Population Health Innovation Lab, Department of Public Health, Environments and Society, London School of Hygiene & Tropical Medicine, 15-17 Tavistock Place, LondonWC1H 9SH, UK.
Sciensano (Scientific Insitute of Public Health), 14 Juliette Wytsmanstraat, 1050 Brussels, Belgium.
Public Health Nutr. 2021 May;24(7):1583-1594. doi: 10.1017/S1368980020005029. Epub 2020 Dec 15.
To examine socio-economic inequalities in decreases in household sugar purchasing in Great Britain (GB).
Longitudinal, population-based study.
Data were obtained from the GB Kantar Fast-Moving Consumer Goods (FMCG) panel (2014-2017), a nationally representative panel study of food and beverages bought and brought into the home. We estimated changes in daily sugar purchases by occupational social grade from twenty-three food groups, using generalised estimating equations (household-level clustering).
British households who regularly reported food and beverages to the GB Kantar FMCG (n 28 033).

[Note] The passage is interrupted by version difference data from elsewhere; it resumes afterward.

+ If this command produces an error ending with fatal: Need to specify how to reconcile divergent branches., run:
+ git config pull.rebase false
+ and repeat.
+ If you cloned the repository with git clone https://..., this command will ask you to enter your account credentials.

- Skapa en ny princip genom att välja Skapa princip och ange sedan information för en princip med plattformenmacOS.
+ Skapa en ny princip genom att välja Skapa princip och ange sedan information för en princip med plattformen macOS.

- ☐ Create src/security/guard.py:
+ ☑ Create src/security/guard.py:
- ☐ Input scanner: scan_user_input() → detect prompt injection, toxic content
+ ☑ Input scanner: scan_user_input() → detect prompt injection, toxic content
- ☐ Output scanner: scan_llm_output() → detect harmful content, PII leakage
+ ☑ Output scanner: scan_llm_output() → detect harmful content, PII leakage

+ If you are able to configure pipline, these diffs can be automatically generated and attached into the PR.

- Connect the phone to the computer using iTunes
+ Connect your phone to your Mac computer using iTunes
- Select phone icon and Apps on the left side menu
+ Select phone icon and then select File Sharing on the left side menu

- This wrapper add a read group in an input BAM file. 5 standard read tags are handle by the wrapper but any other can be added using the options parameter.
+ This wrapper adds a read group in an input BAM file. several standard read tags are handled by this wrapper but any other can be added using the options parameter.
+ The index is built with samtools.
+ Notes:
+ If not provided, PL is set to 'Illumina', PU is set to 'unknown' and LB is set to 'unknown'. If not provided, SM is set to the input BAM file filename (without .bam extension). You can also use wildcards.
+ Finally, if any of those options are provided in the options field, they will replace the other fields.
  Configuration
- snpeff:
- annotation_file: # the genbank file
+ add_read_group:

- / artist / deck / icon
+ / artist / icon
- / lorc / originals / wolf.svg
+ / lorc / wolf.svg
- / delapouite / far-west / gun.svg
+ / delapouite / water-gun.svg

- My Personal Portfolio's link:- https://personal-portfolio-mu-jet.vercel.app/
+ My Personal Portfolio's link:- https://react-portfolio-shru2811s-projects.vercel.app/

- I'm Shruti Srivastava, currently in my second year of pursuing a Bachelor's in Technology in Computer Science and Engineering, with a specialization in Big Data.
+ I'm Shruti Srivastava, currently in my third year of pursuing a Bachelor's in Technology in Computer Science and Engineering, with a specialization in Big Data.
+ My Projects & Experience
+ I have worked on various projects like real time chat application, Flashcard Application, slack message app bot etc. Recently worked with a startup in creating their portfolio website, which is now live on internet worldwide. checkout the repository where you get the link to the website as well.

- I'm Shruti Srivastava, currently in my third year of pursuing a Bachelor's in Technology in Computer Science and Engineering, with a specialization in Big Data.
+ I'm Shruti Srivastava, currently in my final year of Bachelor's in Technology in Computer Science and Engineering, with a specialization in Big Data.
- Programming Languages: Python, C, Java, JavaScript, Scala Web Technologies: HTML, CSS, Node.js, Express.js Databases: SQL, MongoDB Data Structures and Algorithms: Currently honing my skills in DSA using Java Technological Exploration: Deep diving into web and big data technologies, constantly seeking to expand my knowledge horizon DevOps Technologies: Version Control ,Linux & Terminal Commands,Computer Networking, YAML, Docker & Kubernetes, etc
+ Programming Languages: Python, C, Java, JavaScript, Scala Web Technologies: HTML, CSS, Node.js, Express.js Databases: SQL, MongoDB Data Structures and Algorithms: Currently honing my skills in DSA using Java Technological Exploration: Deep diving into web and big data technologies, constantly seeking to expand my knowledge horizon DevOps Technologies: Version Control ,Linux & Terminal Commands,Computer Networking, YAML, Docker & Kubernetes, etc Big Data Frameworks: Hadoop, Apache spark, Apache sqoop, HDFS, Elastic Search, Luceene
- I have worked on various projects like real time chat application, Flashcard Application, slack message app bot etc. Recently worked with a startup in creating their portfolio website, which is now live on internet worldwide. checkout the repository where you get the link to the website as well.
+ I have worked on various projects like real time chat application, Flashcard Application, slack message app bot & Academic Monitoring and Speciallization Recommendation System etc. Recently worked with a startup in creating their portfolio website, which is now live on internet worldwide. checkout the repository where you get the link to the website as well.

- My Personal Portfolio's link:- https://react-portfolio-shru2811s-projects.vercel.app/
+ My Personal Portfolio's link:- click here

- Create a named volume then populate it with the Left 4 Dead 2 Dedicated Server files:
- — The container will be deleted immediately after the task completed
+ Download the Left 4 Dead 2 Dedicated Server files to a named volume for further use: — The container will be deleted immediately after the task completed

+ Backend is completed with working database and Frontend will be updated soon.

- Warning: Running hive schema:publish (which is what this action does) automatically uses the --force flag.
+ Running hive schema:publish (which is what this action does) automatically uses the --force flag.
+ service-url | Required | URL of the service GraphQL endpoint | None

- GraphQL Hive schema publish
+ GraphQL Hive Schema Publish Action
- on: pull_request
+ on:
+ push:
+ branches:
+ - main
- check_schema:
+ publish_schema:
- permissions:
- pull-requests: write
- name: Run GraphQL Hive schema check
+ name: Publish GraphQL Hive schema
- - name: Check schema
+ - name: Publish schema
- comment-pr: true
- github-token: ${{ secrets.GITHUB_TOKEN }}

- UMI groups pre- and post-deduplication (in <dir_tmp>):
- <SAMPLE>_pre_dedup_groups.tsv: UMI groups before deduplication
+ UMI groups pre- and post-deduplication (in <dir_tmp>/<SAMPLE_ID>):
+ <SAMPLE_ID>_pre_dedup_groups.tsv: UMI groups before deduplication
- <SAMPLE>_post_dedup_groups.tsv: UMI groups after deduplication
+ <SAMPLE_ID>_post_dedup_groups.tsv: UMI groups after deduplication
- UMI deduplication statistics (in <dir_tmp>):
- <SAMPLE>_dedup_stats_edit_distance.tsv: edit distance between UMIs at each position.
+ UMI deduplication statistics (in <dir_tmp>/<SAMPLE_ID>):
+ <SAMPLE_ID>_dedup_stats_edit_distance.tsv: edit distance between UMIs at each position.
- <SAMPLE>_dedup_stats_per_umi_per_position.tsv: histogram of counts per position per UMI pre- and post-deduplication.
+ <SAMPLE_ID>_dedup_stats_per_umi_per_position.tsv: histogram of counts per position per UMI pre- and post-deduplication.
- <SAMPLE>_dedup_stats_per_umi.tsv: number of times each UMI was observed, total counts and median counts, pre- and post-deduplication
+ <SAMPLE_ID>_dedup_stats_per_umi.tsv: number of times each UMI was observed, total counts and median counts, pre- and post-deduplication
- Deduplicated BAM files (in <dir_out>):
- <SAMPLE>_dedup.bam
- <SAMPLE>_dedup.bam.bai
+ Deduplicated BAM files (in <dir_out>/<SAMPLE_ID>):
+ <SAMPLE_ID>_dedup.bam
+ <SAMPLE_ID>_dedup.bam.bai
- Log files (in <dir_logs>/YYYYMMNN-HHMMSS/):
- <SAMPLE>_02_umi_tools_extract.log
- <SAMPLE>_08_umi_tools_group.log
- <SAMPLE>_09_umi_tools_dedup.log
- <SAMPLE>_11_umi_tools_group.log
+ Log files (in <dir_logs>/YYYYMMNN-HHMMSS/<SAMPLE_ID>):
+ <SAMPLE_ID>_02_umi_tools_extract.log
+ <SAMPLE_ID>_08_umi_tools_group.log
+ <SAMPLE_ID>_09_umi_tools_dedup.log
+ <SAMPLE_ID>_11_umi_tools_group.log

We found that lower social grades obtained a lower proportion of sugar from healthier foods and a greater proportion of sugar from less healthy foods and beverages. In 2014, differences in daily sugar purchased between the lowest and the highest social grades were 3·9 g/capita/d (95 % CI 2·9, 4·8) for table sugar, 2·4 g (95 % CI 1·8, 3·1) for sugar-sweetened beverages, 2·2 g (95 % CI 1·5, 2·8) for chocolate and confectionery and 1·0 g (95 % CI 0·7, 1·3) for biscuits. Conversely, the lowest social grade purchased less sugar from fruits (2·1 g (95 % CI 1·5, 2·8)) and vegetables (0·7 g (95 % CI 0·5, 0·8)) than the highest social grade. We found little evidence of change in social grade differences between 2014 and 2017. These results suggest that recent overall declines in sugar purchases are largely equally distributed across socio-economic groups.
This suggests that recent population-level policy activity to reduce sugar consumption in GB does not appear to exacerbate or reduce existing socio-economic inequalities in sugar purchasing. Low agency, population-level policies may be the best solution to improving population diet without increasing inequalities.
研究英国(GB)家庭购买糖量减少方面的社会经济不平等现象。
纵向、基于人群的研究。
数据来自 GB 坎塔尔快速消费品(FMCG)面板(2014-2017 年),这是一项全国代表性的家庭食品和饮料购买和带入家庭的面板研究。我们使用广义估计方程(家庭层面聚类),从 23 种食品组中估计职业社会等级对每日糖购买量的变化。
经常向 GB 坎塔尔 FMCG 报告食品和饮料的英国家庭(n=28033)。
我们发现,较低的社会等级从更健康的食物中获得的糖比例较低,而从较不健康的食物和饮料中获得的糖比例较高。2014 年,最低和最高社会等级之间每日糖摄入量的差异为:餐桌糖 3.9 克/人/天(95%可信区间为 2.9,4.8),含糖饮料 2.4 克(95%可信区间为 1.8,3.1),巧克力和糖果 2.2 克(95%可信区间为 1.5,2.8),饼干 1.0 克(95%可信区间为 0.7,1.3)。相反,最低社会等级购买的水果(2.1 克(95%可信区间为 1.5,2.8))和蔬菜(0.7 克(95%可信区间为 0.5,0.8))比最高社会等级少。我们发现 2014 年至 2017 年期间社会等级差异变化的证据很少。这些结果表明,最近英国整体糖购买量的下降在社会经济群体中基本均衡分布。
这表明,最近英国为减少糖消费而开展的人群层面政策活动似乎并没有加剧或减少糖购买方面现有的社会经济不平等现象。低代理、人群层面的政策可能是改善人群饮食而不增加不平等现象的最佳解决方案。